Glasgow Film Theatre,
11 March, 9pm; 2 March, 12.45pm.
Four stars
When Camden Town indie-dance tearaways Flowered Up released Weekender in 1992, this snarling thirteen-minute dance culture anthem caused all sorts of bother. The just shy of twenty-minute film accompanying the record’s urgent paean to 24/7 working-class hedonism probably didn’t help. Only Channel 4 had the bottle to show it, as the gutter press frothed with predictably sensationalist ire.
An early outing from video director WIZ, aka Andrew Whiston, Weekender charted a big night out for likely lad Joe, played by TV actor Lee Whitlock, with all the highs, lows, pills, thrills and bellyaches that ensued. Some of the film’s mix of social-realist grit and chemically enhanced dreamscape may resemble the bleakness of Polish director Krzysztof Kieslowski, with whom WIZ studied, but it also set the tone for a million mad-for-it movies to come. Danny Boyle apparently said there would have been no Trainspotting film without it.
Three decades on, first time director Chloe Jaunet has pulled together a series of rough and ready Zoom interviews recorded under lockdown to commemorate, not just the film, but the song that inspired it, the band who created it, and who should have by rights lasted a lot longer, and the era it defined in all its messy glory. Combined with previously unseen rushes from WIZ’s archive, the result is part social history, part working class tragedy, and part elegy for those missing in action.

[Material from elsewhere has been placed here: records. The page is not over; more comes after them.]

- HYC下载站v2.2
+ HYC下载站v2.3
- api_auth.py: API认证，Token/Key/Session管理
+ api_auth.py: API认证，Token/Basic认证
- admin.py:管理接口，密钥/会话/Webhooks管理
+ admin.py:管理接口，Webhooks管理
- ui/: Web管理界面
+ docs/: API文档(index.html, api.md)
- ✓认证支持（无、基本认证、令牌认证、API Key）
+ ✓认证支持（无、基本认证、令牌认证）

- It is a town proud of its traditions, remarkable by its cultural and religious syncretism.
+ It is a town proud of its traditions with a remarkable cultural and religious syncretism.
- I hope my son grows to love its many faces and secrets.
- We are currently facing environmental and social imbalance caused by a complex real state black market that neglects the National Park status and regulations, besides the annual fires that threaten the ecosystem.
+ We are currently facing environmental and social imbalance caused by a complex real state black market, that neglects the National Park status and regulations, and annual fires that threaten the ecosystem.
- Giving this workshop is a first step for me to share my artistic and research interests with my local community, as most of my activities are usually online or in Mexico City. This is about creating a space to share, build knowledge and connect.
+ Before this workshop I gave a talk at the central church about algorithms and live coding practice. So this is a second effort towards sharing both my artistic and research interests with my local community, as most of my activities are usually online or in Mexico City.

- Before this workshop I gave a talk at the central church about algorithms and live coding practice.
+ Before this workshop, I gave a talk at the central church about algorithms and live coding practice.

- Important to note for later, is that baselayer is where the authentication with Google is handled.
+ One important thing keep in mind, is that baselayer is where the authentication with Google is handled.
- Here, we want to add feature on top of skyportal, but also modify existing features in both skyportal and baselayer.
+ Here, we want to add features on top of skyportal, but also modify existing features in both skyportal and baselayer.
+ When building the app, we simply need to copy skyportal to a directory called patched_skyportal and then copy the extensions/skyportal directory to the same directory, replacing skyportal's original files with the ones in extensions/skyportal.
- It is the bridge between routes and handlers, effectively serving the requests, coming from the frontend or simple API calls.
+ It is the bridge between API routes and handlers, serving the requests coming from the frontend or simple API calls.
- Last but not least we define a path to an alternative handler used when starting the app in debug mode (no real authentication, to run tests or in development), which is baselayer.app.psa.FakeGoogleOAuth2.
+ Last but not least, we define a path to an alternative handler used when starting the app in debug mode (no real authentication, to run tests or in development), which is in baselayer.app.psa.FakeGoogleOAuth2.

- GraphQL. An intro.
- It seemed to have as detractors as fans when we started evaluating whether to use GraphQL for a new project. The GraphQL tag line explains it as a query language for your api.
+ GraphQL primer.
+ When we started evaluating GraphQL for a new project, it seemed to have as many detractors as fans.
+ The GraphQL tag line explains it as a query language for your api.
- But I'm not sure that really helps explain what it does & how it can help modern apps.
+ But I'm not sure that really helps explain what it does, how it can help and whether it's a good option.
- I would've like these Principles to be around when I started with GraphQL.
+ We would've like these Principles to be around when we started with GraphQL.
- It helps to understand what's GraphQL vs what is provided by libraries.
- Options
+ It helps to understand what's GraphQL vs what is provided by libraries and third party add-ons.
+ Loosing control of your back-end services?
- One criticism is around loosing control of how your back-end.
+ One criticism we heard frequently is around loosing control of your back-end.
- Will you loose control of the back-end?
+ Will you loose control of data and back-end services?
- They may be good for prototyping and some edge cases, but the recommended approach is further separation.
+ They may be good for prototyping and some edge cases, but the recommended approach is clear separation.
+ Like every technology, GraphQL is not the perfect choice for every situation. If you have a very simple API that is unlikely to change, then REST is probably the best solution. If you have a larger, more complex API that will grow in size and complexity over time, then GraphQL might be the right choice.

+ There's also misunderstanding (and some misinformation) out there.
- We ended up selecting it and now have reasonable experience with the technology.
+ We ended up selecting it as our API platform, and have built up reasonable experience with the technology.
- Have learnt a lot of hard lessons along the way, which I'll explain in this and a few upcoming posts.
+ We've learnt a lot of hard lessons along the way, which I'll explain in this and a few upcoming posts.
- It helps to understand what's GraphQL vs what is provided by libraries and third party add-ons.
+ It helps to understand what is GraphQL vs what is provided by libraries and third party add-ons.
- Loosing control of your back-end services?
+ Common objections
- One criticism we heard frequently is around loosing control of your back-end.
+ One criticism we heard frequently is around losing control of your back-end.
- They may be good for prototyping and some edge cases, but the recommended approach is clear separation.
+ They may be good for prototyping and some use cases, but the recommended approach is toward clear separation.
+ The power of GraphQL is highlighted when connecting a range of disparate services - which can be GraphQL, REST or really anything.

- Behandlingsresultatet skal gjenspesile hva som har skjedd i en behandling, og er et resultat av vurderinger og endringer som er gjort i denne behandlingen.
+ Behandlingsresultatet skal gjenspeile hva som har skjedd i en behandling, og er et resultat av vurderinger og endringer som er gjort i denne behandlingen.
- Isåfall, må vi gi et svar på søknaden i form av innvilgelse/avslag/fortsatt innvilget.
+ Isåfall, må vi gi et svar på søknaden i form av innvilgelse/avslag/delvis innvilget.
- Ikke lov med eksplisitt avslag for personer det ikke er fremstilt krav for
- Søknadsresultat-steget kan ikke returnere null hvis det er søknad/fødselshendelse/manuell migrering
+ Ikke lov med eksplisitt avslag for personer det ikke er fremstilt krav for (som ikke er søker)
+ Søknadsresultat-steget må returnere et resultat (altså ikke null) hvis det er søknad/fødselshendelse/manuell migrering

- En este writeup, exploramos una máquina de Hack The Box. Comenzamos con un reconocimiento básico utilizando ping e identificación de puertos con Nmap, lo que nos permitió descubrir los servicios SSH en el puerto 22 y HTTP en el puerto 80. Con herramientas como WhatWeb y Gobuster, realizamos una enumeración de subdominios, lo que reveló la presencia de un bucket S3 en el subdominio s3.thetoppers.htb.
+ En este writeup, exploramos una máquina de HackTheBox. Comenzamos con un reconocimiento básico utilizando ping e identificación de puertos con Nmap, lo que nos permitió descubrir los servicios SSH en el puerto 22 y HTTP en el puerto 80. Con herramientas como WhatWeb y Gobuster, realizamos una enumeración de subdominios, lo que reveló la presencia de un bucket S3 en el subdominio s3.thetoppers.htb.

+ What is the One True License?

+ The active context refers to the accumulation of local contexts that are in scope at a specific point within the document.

The latter includes Flowered Up’s council estate poet Liam Maher and his guitarist brother Joe, having fallen prey to much darker substances. It is left to Anna Haigh, who played the film’s supermarket checkout girl turned clubland ‘E’ Queen, Flowered Up manager Des Penney and former band member Tim Dorney and dancer Barry Mooncult to unearth the past.
A roll call of fellow travellers, including Irvine Welsh, Bobby Gillespie, Shaun Ryder, filmmaker Lynne Ramsay and Jeremy Deller, highlight the socio-political backdrop of Thatcher’s Britain. Both Deller and Welsh point up the influence to Franc Roddam’s film of The Who’s mod odyssey, Quadrophenia, which tells a similar story, and is sampled on the record.
Clocking in at 72 minutes all in, Jaunet’s filmis as evocative and as urgent as its inspiration. It finishes, as it has to, with the original Weekender film’s mad rush of last-gasp life. Before that, the final words come from Whitlock, who quotes the song’s own prophetic last line. Given his recent death, I Am Weekender is Whitlock’s epitaph now as much as anyone else’s. Sorted.